ACTION ITEM
In how many lines of the records does "from" appear? Answer with one number.

RECORDS FOR THE TASK
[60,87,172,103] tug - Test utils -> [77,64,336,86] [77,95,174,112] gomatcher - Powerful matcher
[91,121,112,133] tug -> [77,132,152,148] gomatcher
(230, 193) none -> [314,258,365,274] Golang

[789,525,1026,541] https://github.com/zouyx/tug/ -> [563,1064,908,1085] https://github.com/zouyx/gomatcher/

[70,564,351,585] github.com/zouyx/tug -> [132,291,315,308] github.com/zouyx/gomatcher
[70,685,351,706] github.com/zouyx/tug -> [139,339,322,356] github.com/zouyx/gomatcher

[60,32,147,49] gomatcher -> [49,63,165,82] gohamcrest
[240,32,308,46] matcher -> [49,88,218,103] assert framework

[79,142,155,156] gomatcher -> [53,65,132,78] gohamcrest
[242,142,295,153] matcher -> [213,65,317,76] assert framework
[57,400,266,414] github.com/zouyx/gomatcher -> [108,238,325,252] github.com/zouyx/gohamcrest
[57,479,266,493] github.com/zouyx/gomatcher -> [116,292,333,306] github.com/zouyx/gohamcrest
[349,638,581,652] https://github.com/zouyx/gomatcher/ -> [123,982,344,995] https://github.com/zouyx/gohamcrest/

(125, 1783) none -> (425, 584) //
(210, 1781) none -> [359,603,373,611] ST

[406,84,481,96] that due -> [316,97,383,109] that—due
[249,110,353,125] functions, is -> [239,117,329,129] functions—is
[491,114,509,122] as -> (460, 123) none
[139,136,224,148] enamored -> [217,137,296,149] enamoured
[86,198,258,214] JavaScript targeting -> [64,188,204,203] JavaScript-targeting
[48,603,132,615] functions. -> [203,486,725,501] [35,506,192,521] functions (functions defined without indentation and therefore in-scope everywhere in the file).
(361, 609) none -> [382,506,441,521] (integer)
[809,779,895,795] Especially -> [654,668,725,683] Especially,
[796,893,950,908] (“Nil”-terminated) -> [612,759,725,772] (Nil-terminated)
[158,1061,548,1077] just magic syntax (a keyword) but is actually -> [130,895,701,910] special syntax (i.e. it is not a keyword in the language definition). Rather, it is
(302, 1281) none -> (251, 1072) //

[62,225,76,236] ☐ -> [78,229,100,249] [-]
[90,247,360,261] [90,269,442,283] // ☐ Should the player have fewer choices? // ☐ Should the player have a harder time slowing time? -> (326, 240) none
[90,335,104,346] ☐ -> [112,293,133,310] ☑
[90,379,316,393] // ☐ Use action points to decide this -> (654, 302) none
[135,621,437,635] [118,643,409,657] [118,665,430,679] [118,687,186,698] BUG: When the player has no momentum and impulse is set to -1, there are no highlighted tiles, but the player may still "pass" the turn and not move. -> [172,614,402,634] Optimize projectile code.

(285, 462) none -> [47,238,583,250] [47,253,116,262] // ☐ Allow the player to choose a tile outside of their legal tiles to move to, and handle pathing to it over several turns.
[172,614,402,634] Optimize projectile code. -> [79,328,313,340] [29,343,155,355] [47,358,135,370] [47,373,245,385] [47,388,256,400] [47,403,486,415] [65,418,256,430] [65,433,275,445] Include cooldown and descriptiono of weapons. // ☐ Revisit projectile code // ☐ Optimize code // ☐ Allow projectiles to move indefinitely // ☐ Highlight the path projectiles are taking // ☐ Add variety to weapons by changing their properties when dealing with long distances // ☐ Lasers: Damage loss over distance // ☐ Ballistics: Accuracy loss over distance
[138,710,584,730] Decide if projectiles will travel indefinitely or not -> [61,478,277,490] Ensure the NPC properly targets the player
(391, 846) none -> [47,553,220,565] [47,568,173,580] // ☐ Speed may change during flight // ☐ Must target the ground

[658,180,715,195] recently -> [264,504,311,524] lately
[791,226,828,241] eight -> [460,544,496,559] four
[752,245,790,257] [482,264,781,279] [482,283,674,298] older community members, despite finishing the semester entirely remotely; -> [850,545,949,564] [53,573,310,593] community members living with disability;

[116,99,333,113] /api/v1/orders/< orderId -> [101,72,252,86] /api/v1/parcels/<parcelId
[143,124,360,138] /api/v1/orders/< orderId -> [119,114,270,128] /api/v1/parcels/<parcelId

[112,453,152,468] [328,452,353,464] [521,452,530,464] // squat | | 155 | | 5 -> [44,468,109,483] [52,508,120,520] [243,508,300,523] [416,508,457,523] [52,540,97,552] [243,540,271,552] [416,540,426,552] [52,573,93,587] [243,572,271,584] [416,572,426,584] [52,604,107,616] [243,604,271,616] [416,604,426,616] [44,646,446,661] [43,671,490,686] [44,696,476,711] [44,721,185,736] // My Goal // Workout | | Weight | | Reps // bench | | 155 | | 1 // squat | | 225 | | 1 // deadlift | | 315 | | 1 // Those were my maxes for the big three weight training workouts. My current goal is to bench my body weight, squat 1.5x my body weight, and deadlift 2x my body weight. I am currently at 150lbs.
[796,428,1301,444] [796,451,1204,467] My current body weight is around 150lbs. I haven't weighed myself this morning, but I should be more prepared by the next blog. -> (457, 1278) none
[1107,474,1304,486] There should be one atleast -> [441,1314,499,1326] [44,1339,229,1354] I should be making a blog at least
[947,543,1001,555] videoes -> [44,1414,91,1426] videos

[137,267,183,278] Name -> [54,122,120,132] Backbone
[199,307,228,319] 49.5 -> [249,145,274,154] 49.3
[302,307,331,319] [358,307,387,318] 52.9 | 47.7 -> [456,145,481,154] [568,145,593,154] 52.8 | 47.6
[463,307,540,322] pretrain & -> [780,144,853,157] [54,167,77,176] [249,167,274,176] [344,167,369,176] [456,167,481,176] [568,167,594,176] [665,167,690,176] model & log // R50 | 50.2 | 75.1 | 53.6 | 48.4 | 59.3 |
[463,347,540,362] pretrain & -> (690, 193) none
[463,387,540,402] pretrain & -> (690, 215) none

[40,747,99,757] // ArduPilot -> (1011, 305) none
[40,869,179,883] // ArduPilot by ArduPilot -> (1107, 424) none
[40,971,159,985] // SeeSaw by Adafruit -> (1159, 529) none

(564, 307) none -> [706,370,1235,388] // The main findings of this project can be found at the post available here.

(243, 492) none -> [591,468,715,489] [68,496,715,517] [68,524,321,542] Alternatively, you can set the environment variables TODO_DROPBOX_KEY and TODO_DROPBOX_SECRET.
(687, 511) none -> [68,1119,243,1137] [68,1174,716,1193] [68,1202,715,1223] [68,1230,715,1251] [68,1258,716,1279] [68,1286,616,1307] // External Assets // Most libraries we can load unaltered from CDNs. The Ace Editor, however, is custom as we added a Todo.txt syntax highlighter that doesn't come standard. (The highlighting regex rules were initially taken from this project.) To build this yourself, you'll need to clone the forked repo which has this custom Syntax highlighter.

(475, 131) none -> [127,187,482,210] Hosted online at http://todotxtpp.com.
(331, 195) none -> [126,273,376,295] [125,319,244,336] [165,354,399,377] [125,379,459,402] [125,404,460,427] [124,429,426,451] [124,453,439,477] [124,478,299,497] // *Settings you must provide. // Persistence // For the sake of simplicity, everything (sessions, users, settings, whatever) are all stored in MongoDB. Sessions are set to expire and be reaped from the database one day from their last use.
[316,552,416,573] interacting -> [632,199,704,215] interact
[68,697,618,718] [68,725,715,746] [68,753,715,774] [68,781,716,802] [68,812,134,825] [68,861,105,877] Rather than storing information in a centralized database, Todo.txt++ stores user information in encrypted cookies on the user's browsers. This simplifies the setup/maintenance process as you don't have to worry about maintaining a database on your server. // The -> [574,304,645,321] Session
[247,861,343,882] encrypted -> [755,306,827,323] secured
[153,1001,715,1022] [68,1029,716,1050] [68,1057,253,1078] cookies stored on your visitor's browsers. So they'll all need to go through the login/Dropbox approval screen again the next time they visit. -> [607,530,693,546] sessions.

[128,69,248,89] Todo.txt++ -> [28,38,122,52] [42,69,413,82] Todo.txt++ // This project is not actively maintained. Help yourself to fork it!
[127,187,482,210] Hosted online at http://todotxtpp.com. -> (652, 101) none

FINISHED EXERCISE
2